Could you return, exactly as written, only the lines from the one holding "Set 3 boxov: 4 -> 3" through the final line of the records below?

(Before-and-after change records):

————

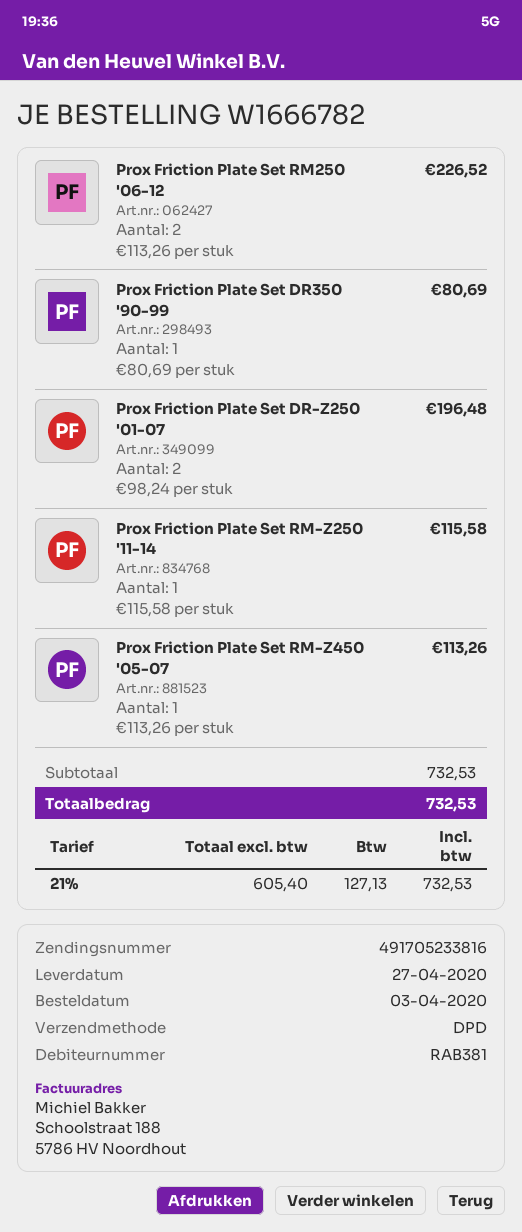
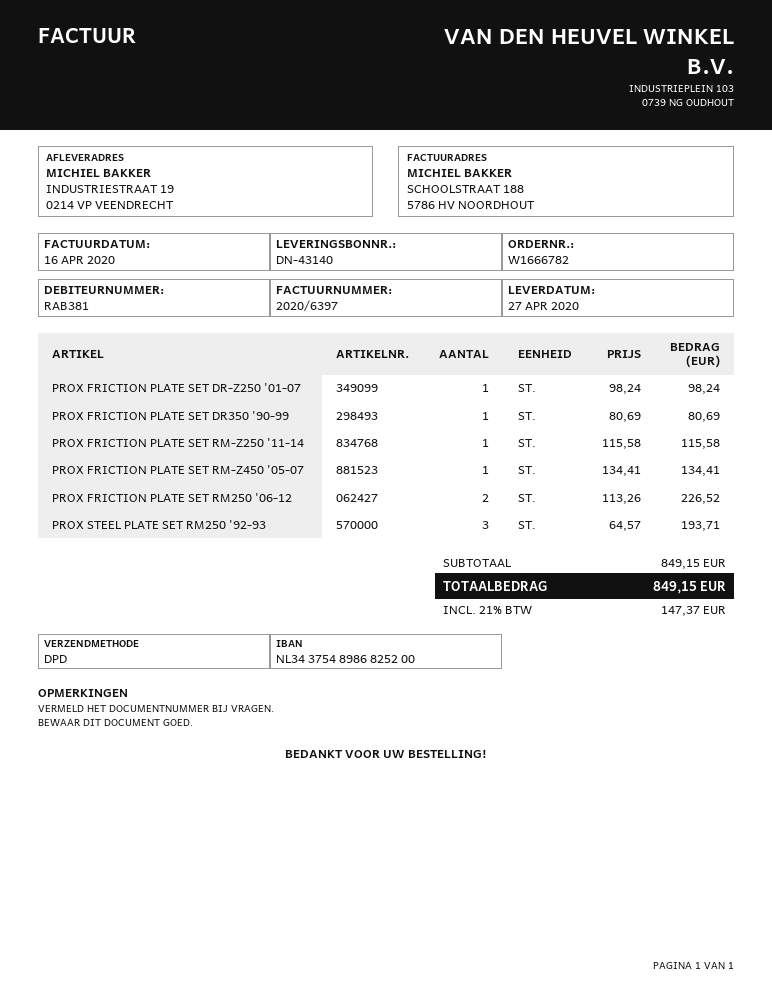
Prox Friction Plate Set DR-Z250 '01-07: 2 x 98.24 = 196.48 -> 1 x 98.24 = 98.24
Prox Friction Plate Set RM-Z450 '05-07: 1 x 113.26 = 113.26 -> 1 x 134.41 = 134.41
PROX STEEL PLATE SET RM250 '92-93: none -> 3 x 64.57 = 193.71
subtotal: 732.53 -> 849.15
tax: 21% = 127.13 -> 21% = 147.37
total: 732.53 -> 849.15

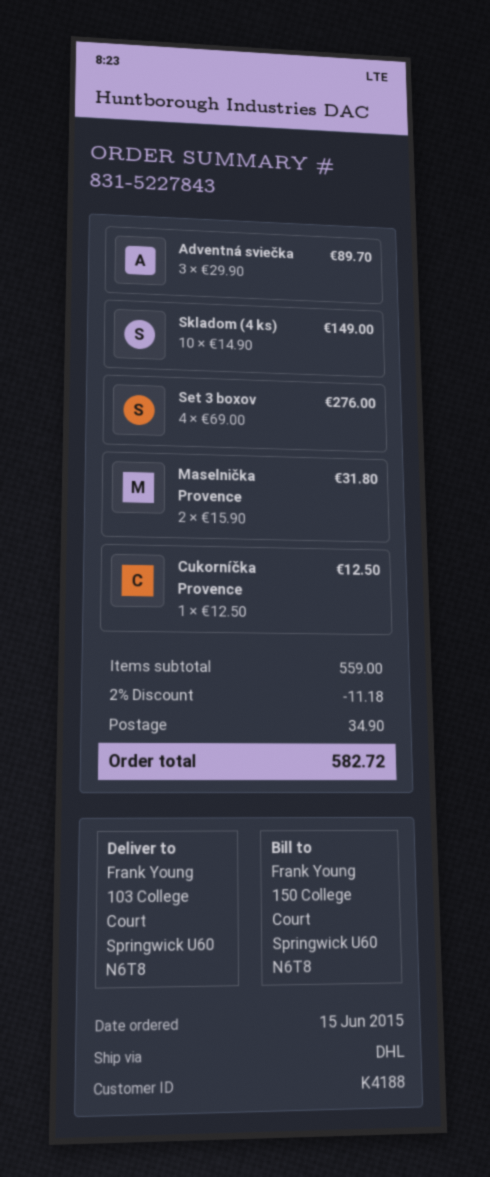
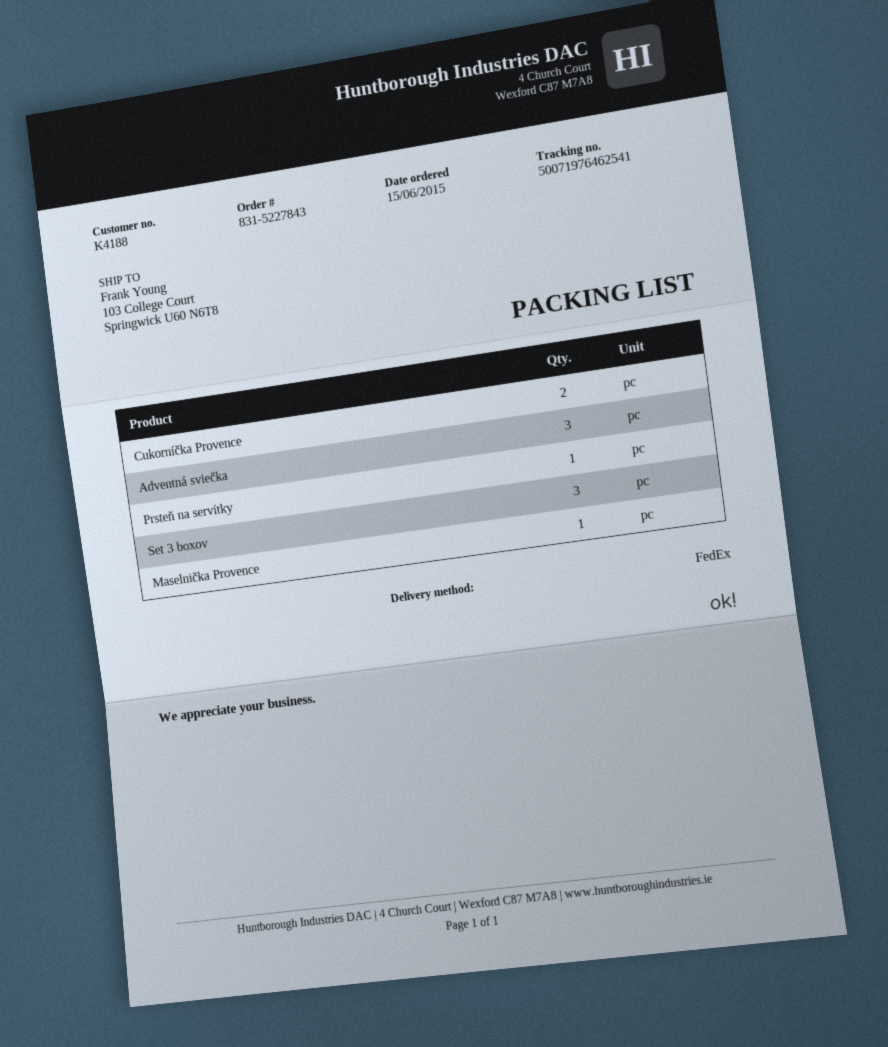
shipping method: DHL -> FedEx
Skladom (4 ks): 10 -> none
Set 3 boxov: 4 -> 3
Maselnička Provence: 2 -> 1
Cukorníčka Provence: 1 -> 2
Prsteň na servítky: none -> 1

————

(YOUR RESPONSE):
Set 3 boxov: 4 -> 3
Maselnička Provence: 2 -> 1
Cukorníčka Provence: 1 -> 2
Prsteň na servítky: none -> 1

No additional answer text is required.